#### [ASSIGNMENT]
Count the lines below that contain the word "border", and reply with that number alone.

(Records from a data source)
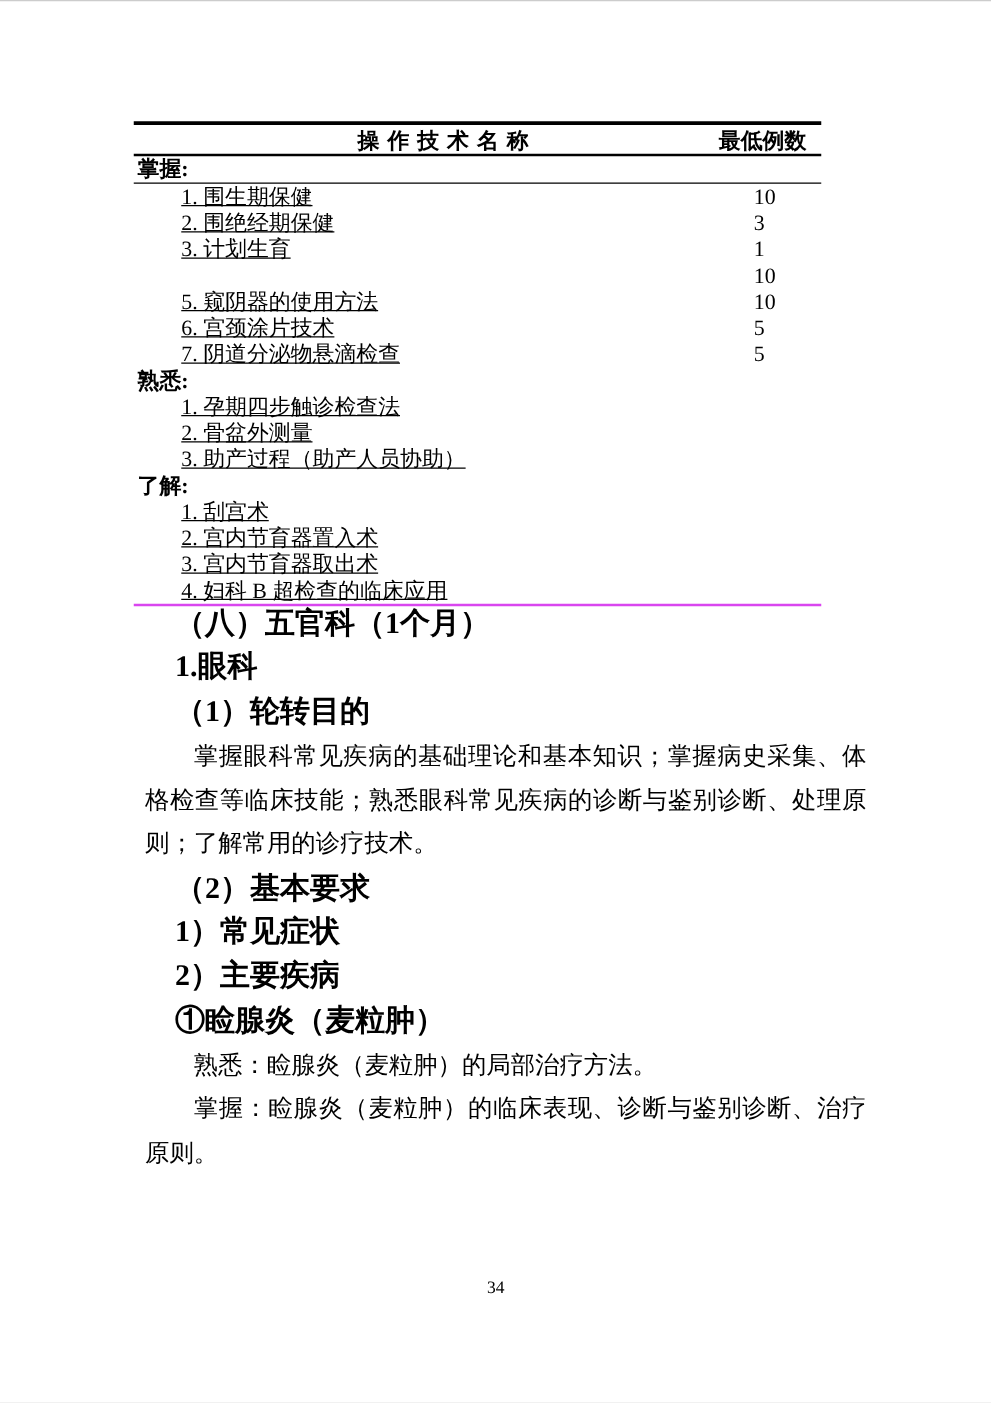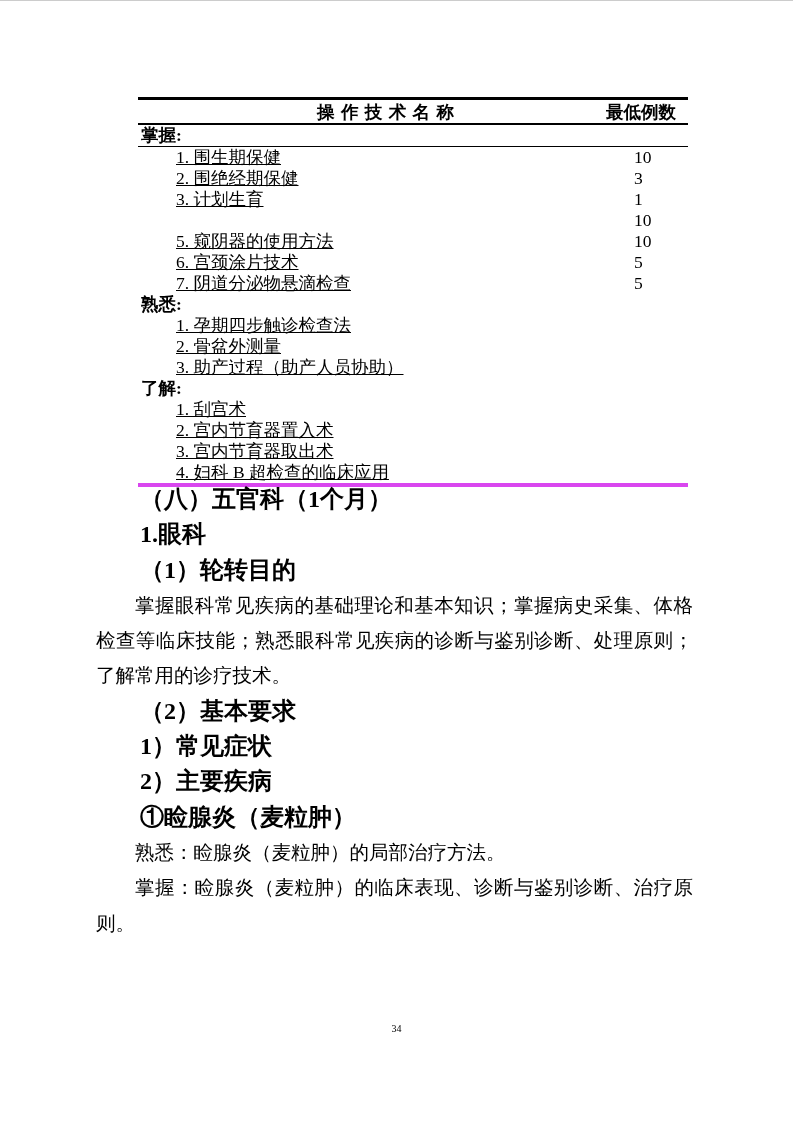--- a/index.html
+++ b/index.html
@@ -19,11 +19,11 @@
   
   .proc-table {
     position: absolute;
-    left: 138px;
+    left: 107px;
     top: 96px;
     width: 550px;
     border-top: 3px solid #000;
-    border-bottom: 4px solid #d946ef;
+    border-bottom: 2px solid #d946ef;
   }
   .t-header {
     position: relative;

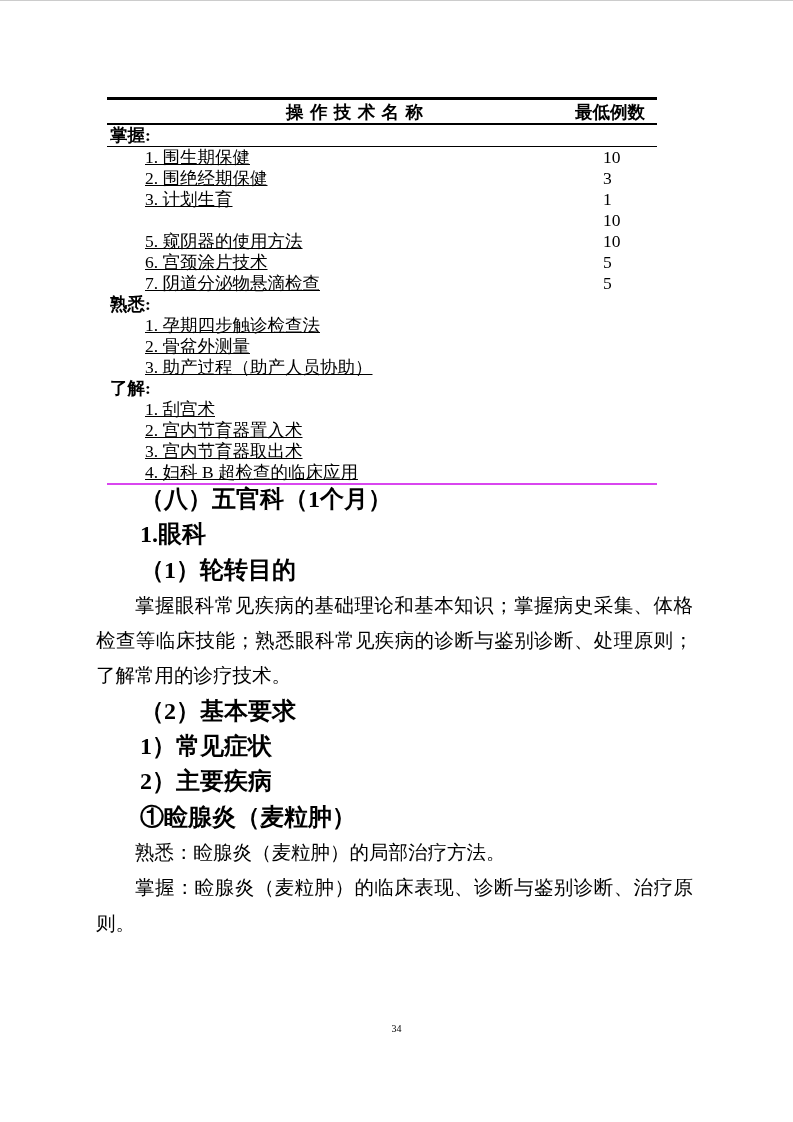--- a/index.html
+++ b/index.html
@@ -91,6 +91,7 @@
     line-height: 35.3px;
     text-align: justify;
     text-indent: 2em;
+    margin-left: 20px;
   }
 
   

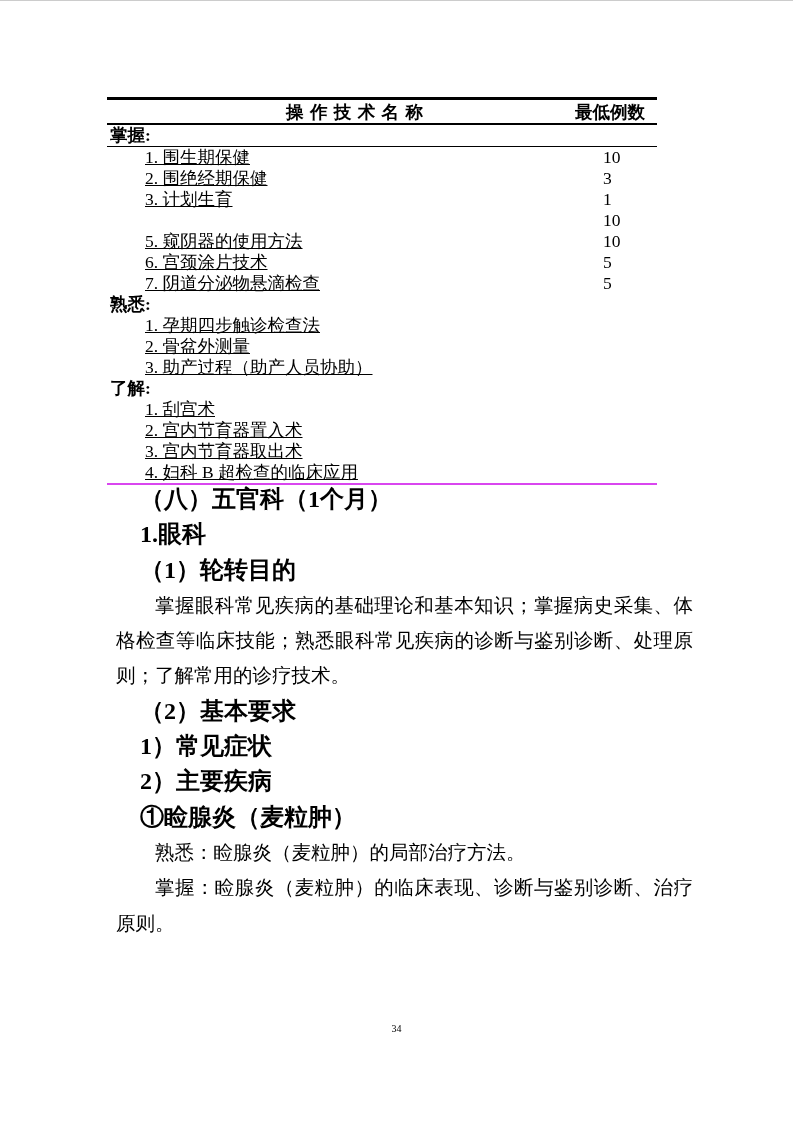--- a/index.html
+++ b/index.html
@@ -101,7 +101,7 @@
     left: 0;
     width: 100%;
     text-align: center;
-    font-size: 10px;
+    font-size: 14px;
   }
 </style>
 </head>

#### [REPLY TO THE EXERCISE]
3